Optional config publishing:
php artisan vendor:publish --tag=eval-harness-config
This drops config/eval-harness.php into your app where you can
override the embeddings + judge endpoints / models / API keys.
Compatibility matrix
| eval-harness | PHP | Laravel | laravel/ai SDK | symfony/yaml |
|---|---|---|---|---|
| 0.x (current) | 8.3 / 8.4 / 8.5 | 12.x / 13.x | ^0.6 | ^7 / ^8 |
Quick start
1. Curate a golden dataset
eval/golden/factuality.yml:
schema_version: eval-harness.dataset.v1 name: rag.factuality.fy2026 samples: - id: capital-france input: question: "What is the capital of France?" expected_output: "Paris" metadata: tags: [geography, easy] - id: refund-policy input: question: "How many days do I have to return an order?" expected_output: "30 days from delivery." metadata: tags: [policy, support]
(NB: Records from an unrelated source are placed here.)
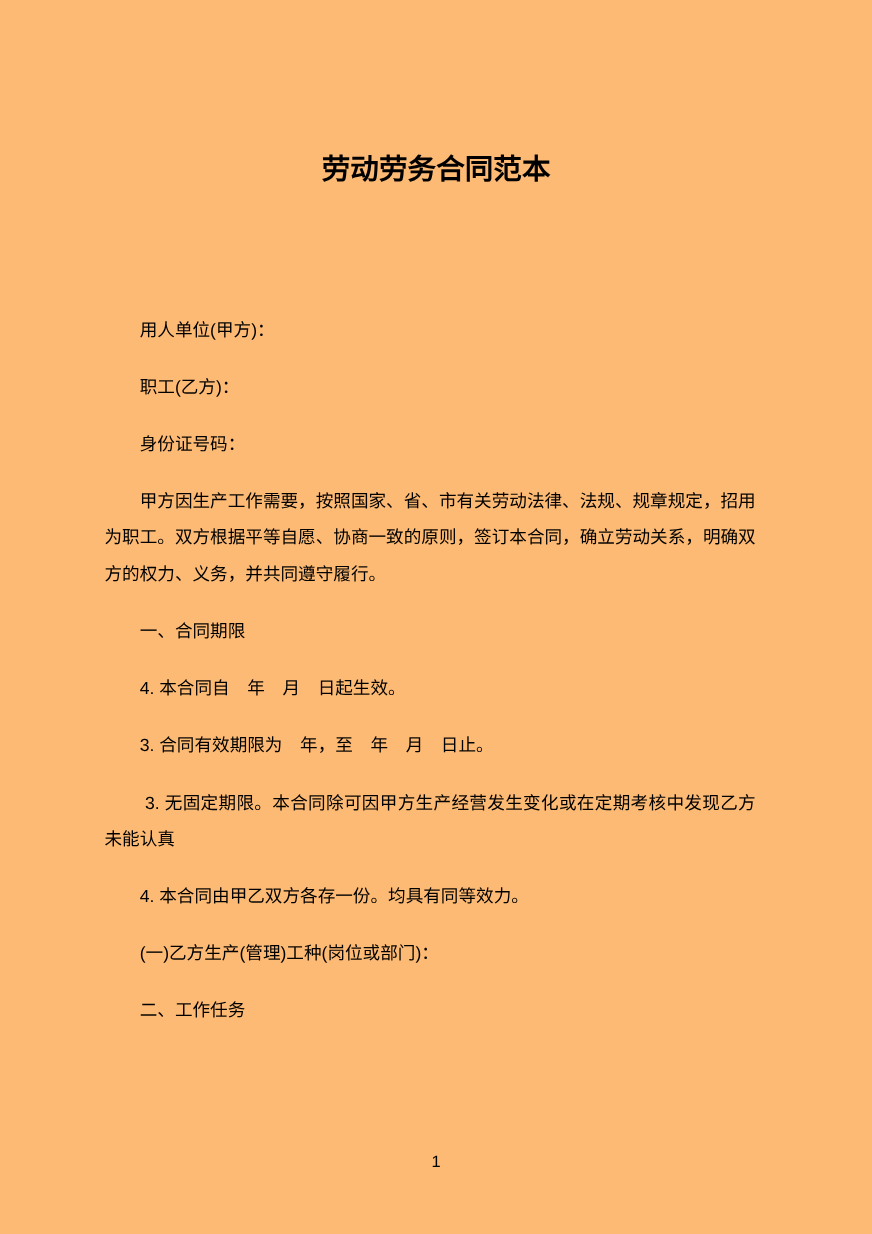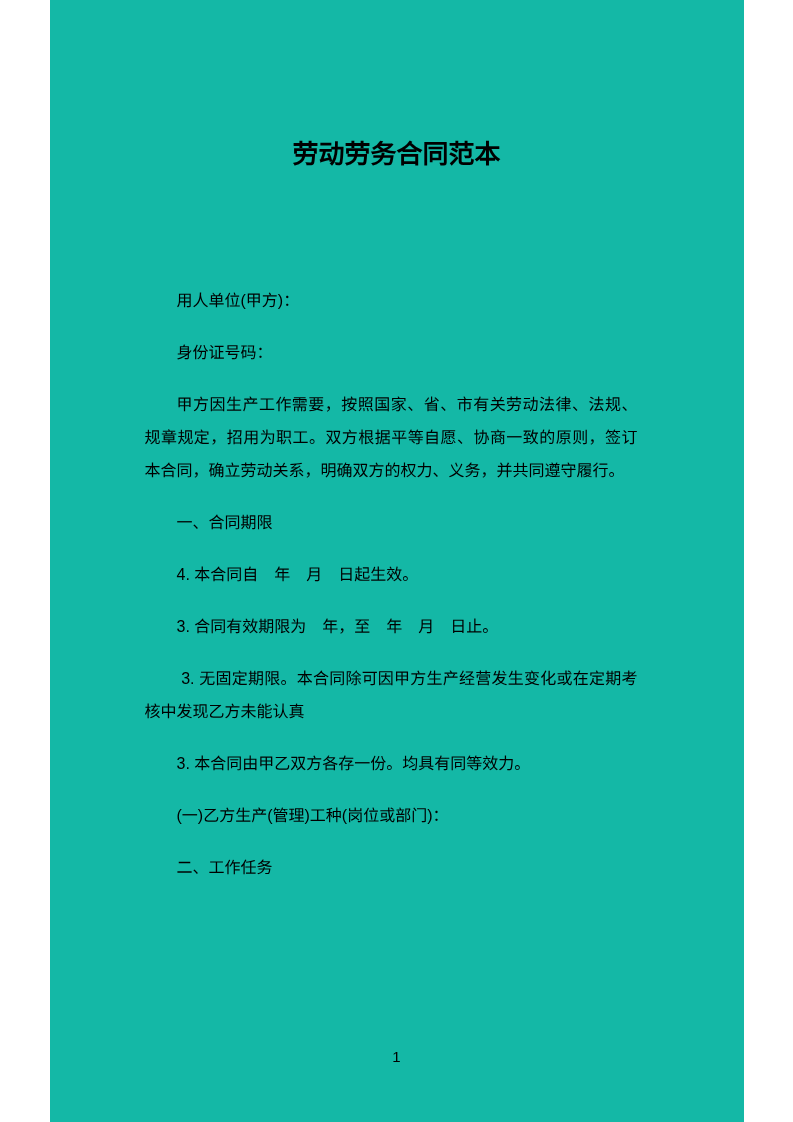--- a/index.html
+++ b/index.html
@@ -2,23 +2,23 @@
 <html lang="zh-CN"><head>
 <meta charset="utf-8">
 <style>
   html, body {
     margin: 0;
     padding: 0;
     background: #ffffff;
   }
   .page {
     position: relative;
-    width: 694px;
+    width: 793px;
     height: 1122px;
-    background: #14b8a6;
+    background: #fdba74;
     color: #000000;
     font-family: "Liberation Sans", "DejaVu Sans", sans-serif;
     overflow: hidden;
     margin: 0 auto;
   }
   .doc-title {
     margin: 0;
     padding-top: 136px;
     font-size: 26px;
     line-height: 36px;
@@ -52,35 +52,36 @@
 <body>
 
 <div class="page">
 
   <h1 class="doc-title">劳动劳务合同范本</h1>
 
   <div class="content">
 
     <p class="para">用人单位(甲方)：</p>
 
+    <p class="para">职工(乙方)：</p>
 
     <p class="para">身份证号码：</p>
 
     <p class="para">甲方因生产工作需要，按照国家、省、市有关劳动法律、法规、规章规定，招用为职工。双方根据平等自愿、协商一致的原则，签订本合同，确立劳动关系，明确双方的权力、义务，并共同遵守履行。</p>
 
     <p class="para">一、合同期限</p>
 
     <p class="para">4. 本合同自　年　月　日起生效。</p>
 
     <p class="para">3. 合同有效期限为　年，至　年　月　日止。</p>
 
     <p class="para"> 3. 无固定期限。本合同除可因甲方生产经营发生变化或在定期考核中发现乙方未能认真</p>
 
 
-    <p class="para">3. 本合同由甲乙双方各存一份。均具有同等效力。</p>
+    <p class="para">4. 本合同由甲乙双方各存一份。均具有同等效力。</p>
 
     <p class="para">(一)乙方生产(管理)工种(岗位或部门)：</p>
 
     <p class="para">二、工作任务</p>
 
   </div>
 
   <div class="page-number">1</div>
 
 </div>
schema_version is optional for existing datasets. If omitted, the
loader defaults to eval-harness.dataset.v1.
2. Wire up a registrar in your app
app/Console/EvalRegistrar.php:
<?php namespace App\Console; use Illuminate\Contracts\Container\Container; use Padosoft\EvalHarness\EvalEngine; class EvalRegistrar { public function __construct(private readonly Container $container) {} public function __invoke(EvalEngine $engine): void { $engine->dataset('rag.factuality.fy2026') ->loadFromYaml(base_path('eval/golden/factuality.yml')) ->withMetrics(['exact-match', 'cosine-embedding']) ->register(); $this->container->bind('eval-harness.sut', fn () => fn (array $input): string => app(\App\Rag\KnowledgeAgent::class) ->answer($input['question']), ); } }
3. Run the eval
php artisan eval-harness:run rag.factuality.fy2026 \
--registrar="App\Console\EvalRegistrar" \
--json --out=factuality.json
Exit code is 0 if every metric scored cleanly, non-zero otherwise.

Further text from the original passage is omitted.